Der Verfassungsgerichtshof klärt, ob das Betretungsverbot für Sportstätten legal ist. 
Der Verfassungsgerichtshof klärt, ob das Betretungsverbot für Sportstätten legal ist. Picturedesk
Der Besitzer eines Fischteichs hat aufgrund des Betretungsverbots für Sportbetriebe eine Strafe bekommen – ob diese legal war, klärt nun der VfGH. 

Ab heute behandelt der Verfassungsgerichtshof (VfGH) rund 350 Fälle. Einen Schwerpunkt der Beratungen bilden einmal mehr Anträge gegen die Corona-Maßnahmen der Regierung. Mittlerweile sind insgesamt bereits rund 200 eingelangt. Ein Fall ist besonders kurios: So könnte ein steirischer Fischteich (!) dafür sorgen, dass Sportbetriebe wieder betreten werden dürfen.
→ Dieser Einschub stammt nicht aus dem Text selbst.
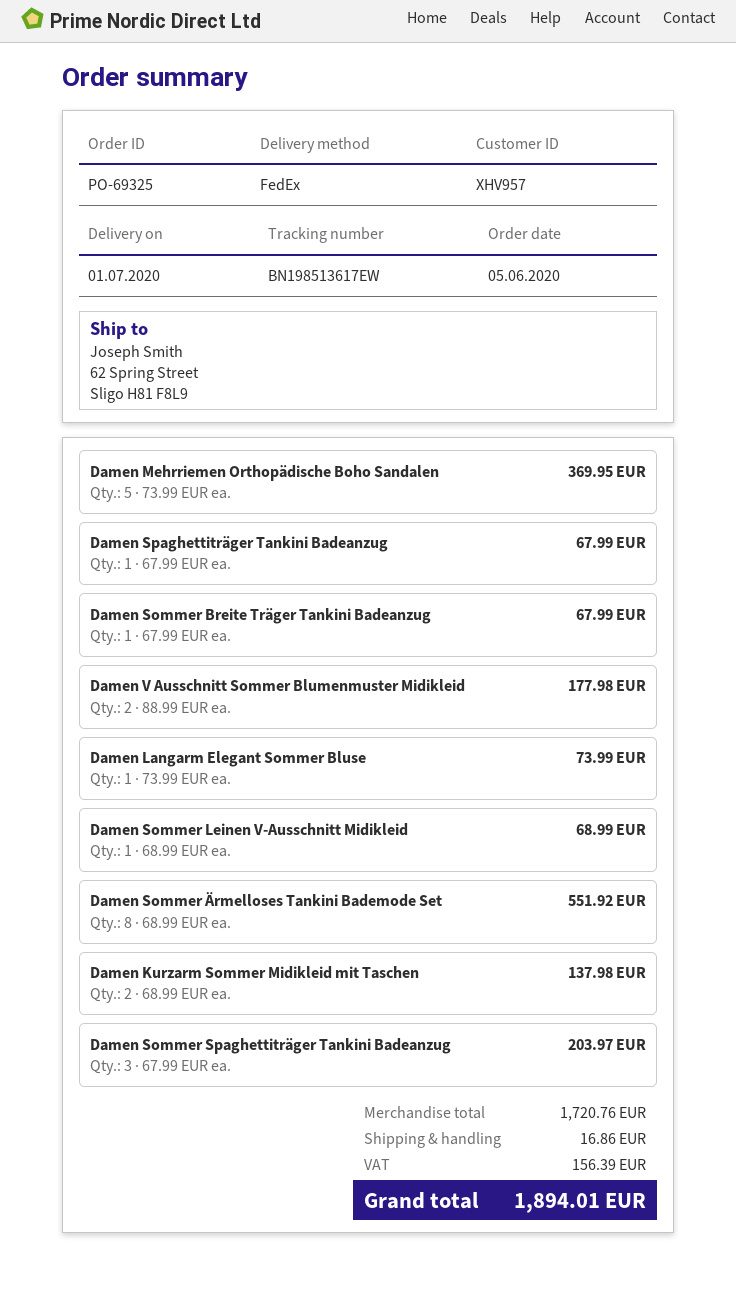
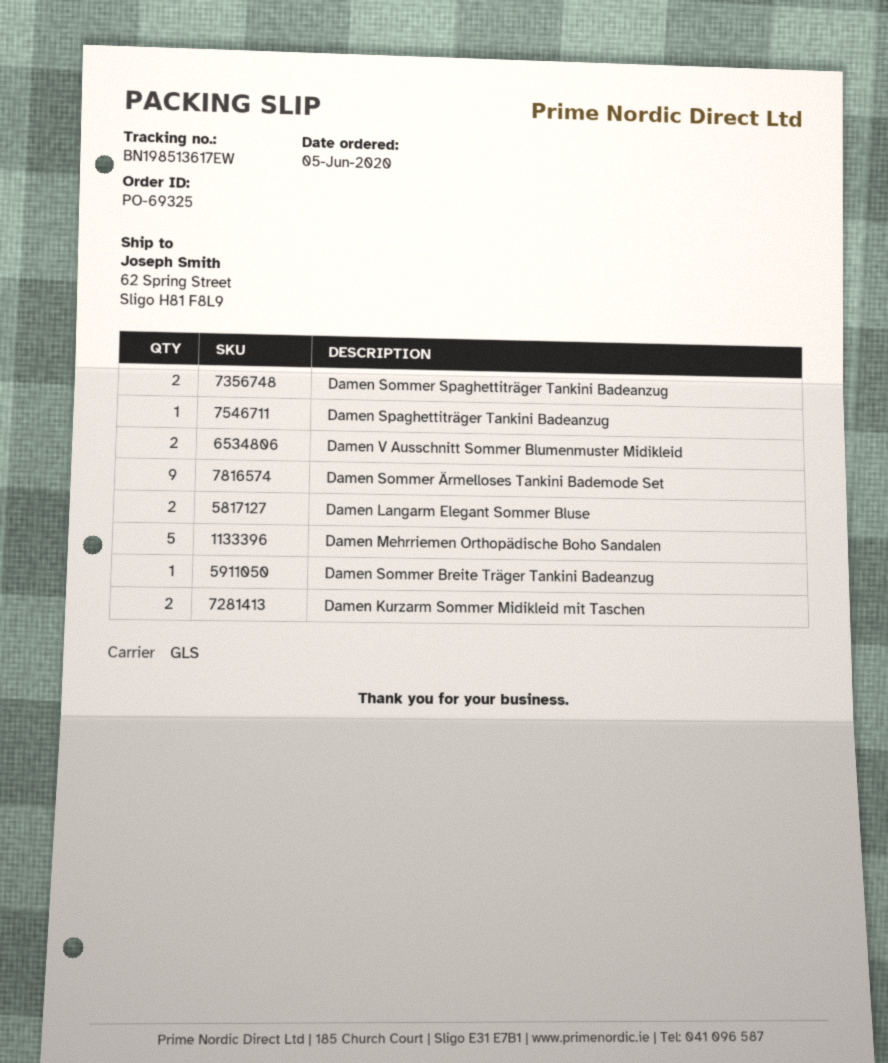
shipping method: FedEx -> GLS
Damen Langarm Elegant Sommer Bluse: 1 -> 2
Damen Sommer Leinen V-Ausschnitt Midikleid: 1 -> none
Damen Sommer Ärmelloses Tankini Bademode Set: 8 -> 9
Damen Sommer Spaghettiträger Tankini Badeanzug: 3 -> 2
Der Besitzer dieses Fischteichs hatte aufgrund des Betretungsverbots von der Bezirkshauptmannschaft eine Strafe erhalten. Begründung: Er habe nicht dafür gesorgt, dass sein Gelände nicht von anderen Personen betreten wird. Der Inhaber beschwerte sich dagegen beim Landesverwaltungsgericht. Dieses meldete Bedenken an, dass das angefochtene Verbot vom Gesetz nicht gedeckt sei. Zudem sei die Regelung nicht hinreichend genau, argumentierte das Gericht. Es sieht daher einen Verstoß gegen das Legalitätsprinzip.

Jetzt sind die Verfassungsrichter am Wort. Die Beratungen sind auf drei Wochen anberaumt. Ob es da bereits eine Entscheidung geben wird, ist offen.